Fish communities of Gulungul Creek - a landscape analysis. Phase 2: 'Second-pass' analyses of 1979-2001 Late-wet–Early-dry season data, June 2002
Internal Report 406
Bishop KA & Walden DJ
Supervising Scientist Division
Department of the Environment, Water, Heritage and the Arts
About the report
This report follows closely on from the Phase 1 ‘First-pass’ report of October 2001 (Internal Report 405 – Bishop & Walden 2003). That report investigated changes in fish communities in Gulungul Creek between a baseline period (1978–1990) and a current-condition sample taken in April/May 2001. Of particular interest in that report were any obvious Scenario-1 mine-disturbance signals, and less specifically, any downstream-focused non-specific disturbance signals, which may be a mixed response to a range of disturbances (ie natural processes, Scenario-2 mine disturbances, and a range of other anthropogenic disturbances). To facilitate an interpretation of detected changes, the present investigation further explored baseline-to-current-condition shifts in community structure, and associated variability, through an examination of a diverse array of environmental correlates.

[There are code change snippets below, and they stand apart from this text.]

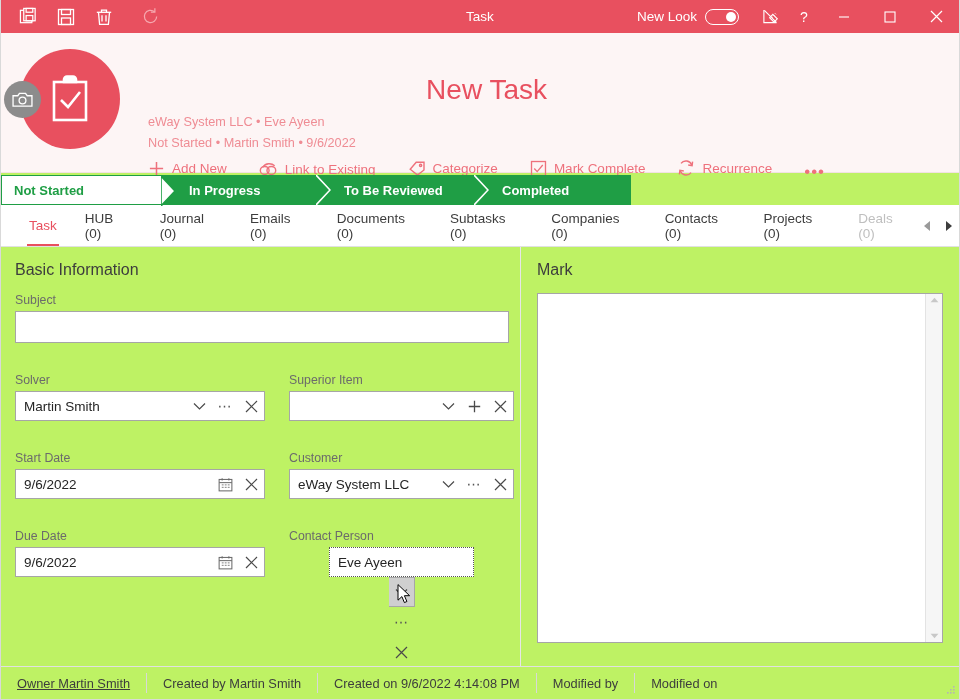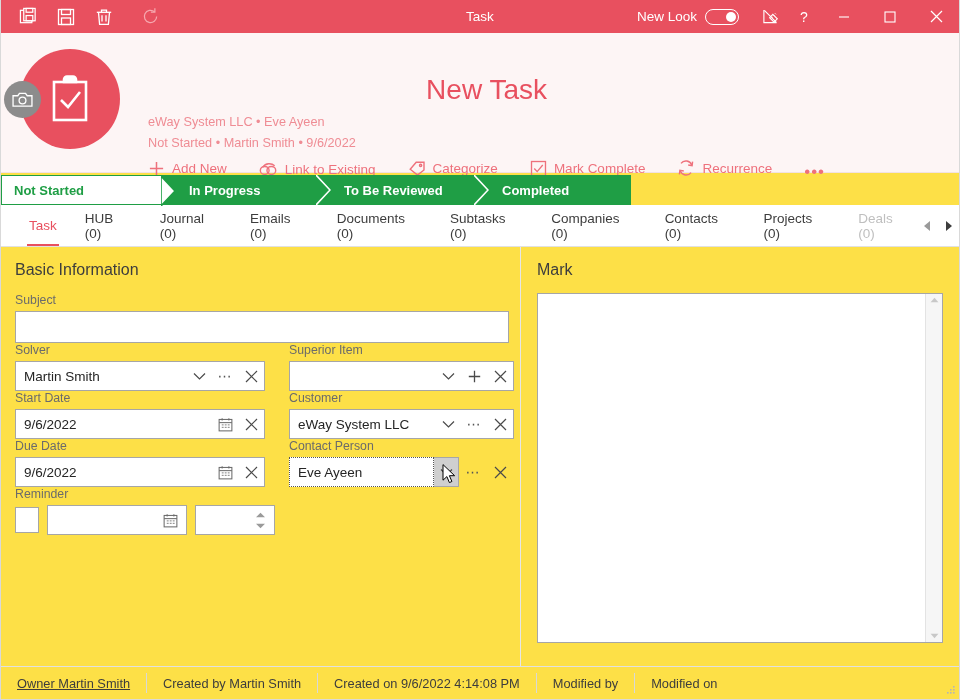--- a/index.html
+++ b/index.html
@@ -5,21 +5,21 @@
   * { box-sizing: border-box; margin: 0; padding: 0; }
   html, body {
     width: 960px; height: 700px;
     font-family: "Liberation Sans", sans-serif;
     background: #ffffff;
     overflow: hidden;
   }
   .window {
     width: 960px; height: 700px;
     position: relative;
-    background: #fde047;
+    background: #bef264;
     border: 1px solid #d9d9d9;
     border-top: none;
     display: flex; flex-direction: column;
   }
 
   
   .titlebar {
     height: 33px; min-height: 33px;
     background: #e8505f;
     display: flex; align-items: center;
@@ -150,41 +150,41 @@
   }
 
   
   .body {
     flex: 1; display: flex; position: relative; overflow: hidden;
   }
   .left-pane { width: 520px; padding: 14px 0 0 14px; position: relative; }
   .right-pane { flex: 1; padding: 14px 16px 0 16px; }
   .pane-title { font-size: 16px; color: #3d3d3d; margin-bottom: 14px; }
   .field-label { font-size: 12.3px; color: #6b6b6b; margin-bottom: 4px; }
-  .fld { margin-bottom: 0; }
+  .fld { margin-bottom: 30px; }
   .fld-row { display: flex; gap: 24px; }
   .fld-col-a { width: 250px; }
   .fld-col-b { width: 225px; }
 
   .ctrl {
     height: 30px; border: 1px solid #a6a6a6; background: #ffffff;
     display: flex; align-items: center; padding-left: 8px;
     font-size: 13.5px; color: #252525;
   }
   .ctrl.wide { width: 494px; }
   .ctrl .val { flex: 1; overflow: hidden; white-space: nowrap; }
   .ctrl-btn {
     width: 26px; height: 28px;
     display: flex; align-items: center; justify-content: center;
     cursor: pointer; color: #4a4a4a;
   }
   .ctrl-btn.dots { font-size: 14px; letter-spacing: 1px; color: #555; }
 
   
-  .combo { display: flex; align-items: center; }
+  .combo { display: flex; align-items: center; flex-direction: column; }
   .combo .inputbox {
     height: 30px; border: 1px solid #a6a6a6; background: #fff;
     display: flex; align-items: center; padding-left: 8px;
     font-size: 13.5px; color: #252525; flex: 1;
   }
   .combo .ext-btn {
     width: 28px; height: 30px; display: flex; align-items: center;
     justify-content: center; cursor: pointer; color: #4a4a4a;
   }
   .focusbox {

The key elements of the investigation were:
- an assessment of what habitat changes have occurred in the censusing sites since 1989
- an assessment of how the hydrology of the 2000–01 wet season varied from the baseline Wets
- an examination of a diverse array of hydrological and habitat correlates in order to:
- develop an understanding of background flow- and habitat-driven processes, and
- detect the presence of alternate post-1989 disturbances now operating in the creek (evidence of a breakdown in baseline environmental associations was the basis of the detection)
Between 1989 and 2001 a number of within-site habitat changes had occurred. It was considered that only two of the changed habitat variables had the potential to alter a structural feature of the fish communities (the number of species present). It was concluded that the influence on this feature of the particular magnitude of the habitat changes was quite low.
The 2000–01 Wet was a wet-wet, having characteristics (including the length of the prior dry season) different from all of the baseline wets. It was considered reasonable to expect that these unique features could have translated into unique alterations in structural features of the creek’s fish communities.
Understanding of background processes. The structured and detailed approach taken in the correlation analysis revealed major insights into the hydrology- and habitat-driven dynamics of the Late-wet–Early-dry season fish communities in Gulungul Creek. This is vital knowledge for interpreting detected changes, assessing the weakness of existing methods, developing conceptual models and recommending more-attuned detection strategies. In the process of the study it was recognised that the detailed information provided on hydrological correlates with the range of structural features of the fish communities, is likely to have high value for environmental-flow investigations across the wet-dry tropics of northern Australia.
Evidence of alternate post-1989 disturbances?
Conceptually, these disturbances could be natural, anthropogenic (e.g. runoff and discharges from Jabiru township, Scenario-1 and Scenario-2 mining disturbances) and/or semi-anthropogenic (eg vegetation density increases arising from the eradication of water buffalo).